### Exercise details
Write the lines below out exactly, dropping each picture.
*** Begin section ***
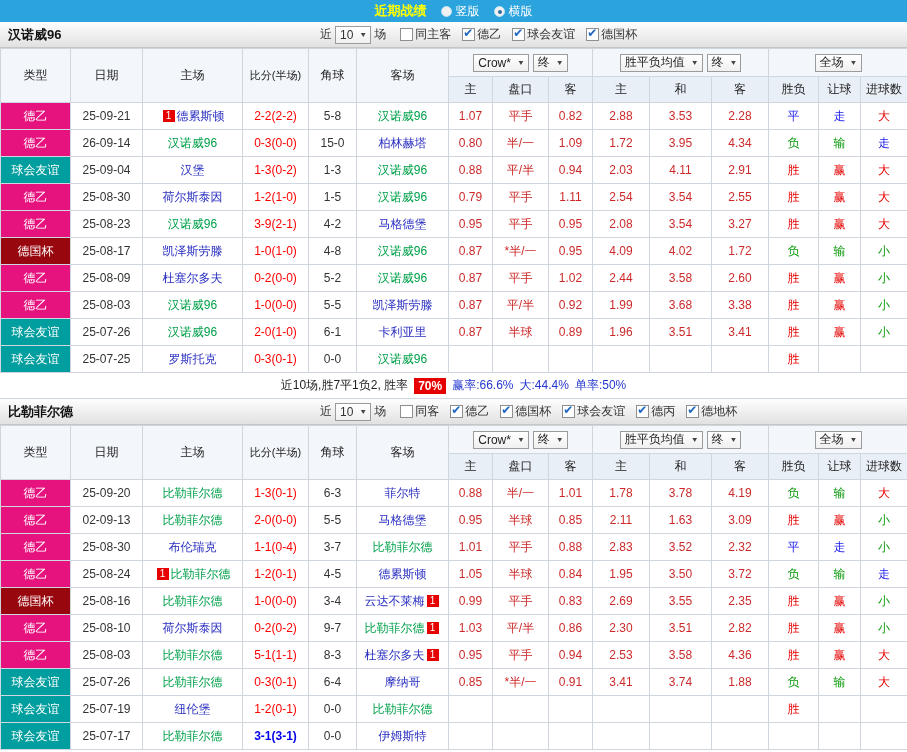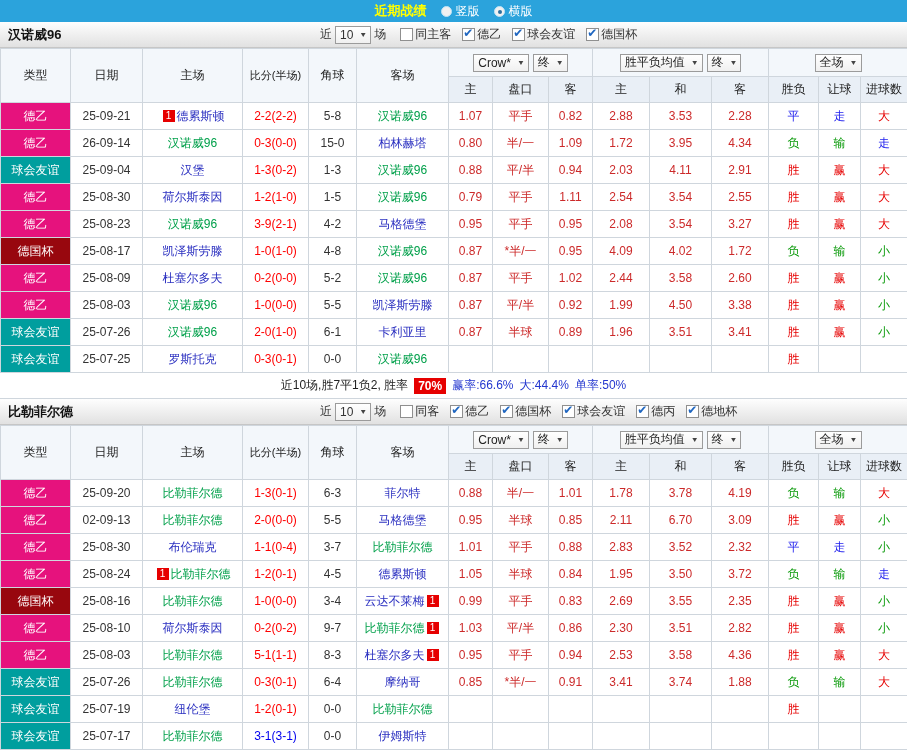--- a/index.html
+++ b/index.html
@@ -276,21 +276,21 @@
         <td class="type" style="background: rgb(230, 18, 125);">德乙</td>
         <td>25-08-03</td>
         <td><span class="tname focal">汉诺威96</span></td>
         <td class="score">1-0(0-0)</td>
         <td>5-5</td>
         <td><span class="tname other">凯泽斯劳滕</span></td>
         <td class="odds">0.87</td>
         <td class="odds">平/半</td>
         <td class="odds">0.92</td>
         <td class="odds">1.99</td>
-        <td class="odds">4.50</td>
+        <td class="odds">3.68</td>
         <td class="odds">3.38</td>
         <td class="res" style="color: rgb(230, 0, 0);">胜</td>
         <td class="res" style="color: rgb(230, 0, 0);">赢</td>
         <td class="res" style="color: rgb(10, 154, 10);">小</td>
       </tr>
       <tr>
         <td class="type" style="background: rgb(0, 158, 158);">球会友谊</td>
         <td>25-07-26</td>
         <td><span class="tname focal">汉诺威96</span></td>
         <td class="score">2-0(1-0)</td>
@@ -458,21 +458,21 @@
         <td class="type" style="background: rgb(230, 18, 125);">德乙</td>
         <td>02-09-13</td>
         <td><span class="tname focal">比勒菲尔德</span></td>
         <td class="score">2-0(0-0)</td>
         <td>5-5</td>
         <td><span class="tname other">马格德堡</span></td>
         <td class="odds">0.95</td>
         <td class="odds">半球</td>
         <td class="odds">0.85</td>
         <td class="odds">2.11</td>
-        <td class="odds">6.70</td>
+        <td class="odds">1.63</td>
         <td class="odds">3.09</td>
         <td class="res" style="color: rgb(230, 0, 0);">胜</td>
         <td class="res" style="color: rgb(230, 0, 0);">赢</td>
         <td class="res" style="color: rgb(10, 154, 10);">小</td>
       </tr>
       <tr>
         <td class="type" style="background: rgb(230, 18, 125);">德乙</td>
         <td>25-08-30</td>
         <td><span class="tname other">布伦瑞克</span></td>
         <td class="score">1-1(0-4)</td>
@@ -587,21 +587,21 @@
         <td class="odds"></td>
         <td class="odds"></td>
         <td class="res" style="color: rgb(230, 0, 0);">胜</td>
         <td class="res" style="color: rgb(51, 51, 51);"></td>
         <td class="res" style="color: rgb(51, 51, 51);"></td>
       </tr>
       <tr>
         <td class="type" style="background: rgb(0, 158, 158);">球会友谊</td>
         <td>25-07-17</td>
         <td><span class="tname focal">比勒菲尔德</span></td>
-        <td class="score" style="color: rgb(0, 0, 238);">3-1(3-1)</td>
+        <td class="score" style="color: rgb(0, 0, 238); font-weight: bold;">3-1(3-1)</td>
         <td>0-0</td>
         <td><span class="tname other">伊姆斯特</span></td>
         <td class="odds"></td>
         <td class="odds"></td>
         <td class="odds"></td>
         <td class="odds"></td>
         <td class="odds"></td>
         <td class="odds"></td>
         <td class="res" style="color: rgb(51, 51, 51);"></td>
         <td class="res" style="color: rgb(51, 51, 51);"></td>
*** End section ***
### Written solution
--- a/index.html
+++ b/index.html
@@ -276,21 +276,21 @@
         <td class="type" style="background: rgb(230, 18, 125);">德乙</td>
         <td>25-08-03</td>
         <td><span class="tname focal">汉诺威96</span></td>
         <td class="score">1-0(0-0)</td>
         <td>5-5</td>
         <td><span class="tname other">凯泽斯劳滕</span></td>
         <td class="odds">0.87</td>
         <td class="odds">平/半</td>
         <td class="odds">0.92</td>
         <td class="odds">1.99</td>
-        <td class="odds">4.50</td>
+        <td class="odds">3.68</td>
         <td class="odds">3.38</td>
         <td class="res" style="color: rgb(230, 0, 0);">胜</td>
         <td class="res" style="color: rgb(230, 0, 0);">赢</td>
         <td class="res" style="color: rgb(10, 154, 10);">小</td>
       </tr>
       <tr>
         <td class="type" style="background: rgb(0, 158, 158);">球会友谊</td>
         <td>25-07-26</td>
         <td><span class="tname focal">汉诺威96</span></td>
         <td class="score">2-0(1-0)</td>
@@ -458,21 +458,21 @@
         <td class="type" style="background: rgb(230, 18, 125);">德乙</td>
         <td>02-09-13</td>
         <td><span class="tname focal">比勒菲尔德</span></td>
         <td class="score">2-0(0-0)</td>
         <td>5-5</td>
         <td><span class="tname other">马格德堡</span></td>
         <td class="odds">0.95</td>
         <td class="odds">半球</td>
         <td class="odds">0.85</td>
         <td class="odds">2.11</td>
-        <td class="odds">6.70</td>
+        <td class="odds">1.63</td>
         <td class="odds">3.09</td>
         <td class="res" style="color: rgb(230, 0, 0);">胜</td>
         <td class="res" style="color: rgb(230, 0, 0);">赢</td>
         <td class="res" style="color: rgb(10, 154, 10);">小</td>
       </tr>
       <tr>
         <td class="type" style="background: rgb(230, 18, 125);">德乙</td>
         <td>25-08-30</td>
         <td><span class="tname other">布伦瑞克</span></td>
         <td class="score">1-1(0-4)</td>
@@ -587,21 +587,21 @@
         <td class="odds"></td>
         <td class="odds"></td>
         <td class="res" style="color: rgb(230, 0, 0);">胜</td>
         <td class="res" style="color: rgb(51, 51, 51);"></td>
         <td class="res" style="color: rgb(51, 51, 51);"></td>
       </tr>
       <tr>
         <td class="type" style="background: rgb(0, 158, 158);">球会友谊</td>
         <td>25-07-17</td>
         <td><span class="tname focal">比勒菲尔德</span></td>
-        <td class="score" style="color: rgb(0, 0, 238);">3-1(3-1)</td>
+        <td class="score" style="color: rgb(0, 0, 238); font-weight: bold;">3-1(3-1)</td>
         <td>0-0</td>
         <td><span class="tname other">伊姆斯特</span></td>
         <td class="odds"></td>
         <td class="odds"></td>
         <td class="odds"></td>
         <td class="odds"></td>
         <td class="odds"></td>
         <td class="odds"></td>
         <td class="res" style="color: rgb(51, 51, 51);"></td>
         <td class="res" style="color: rgb(51, 51, 51);"></td>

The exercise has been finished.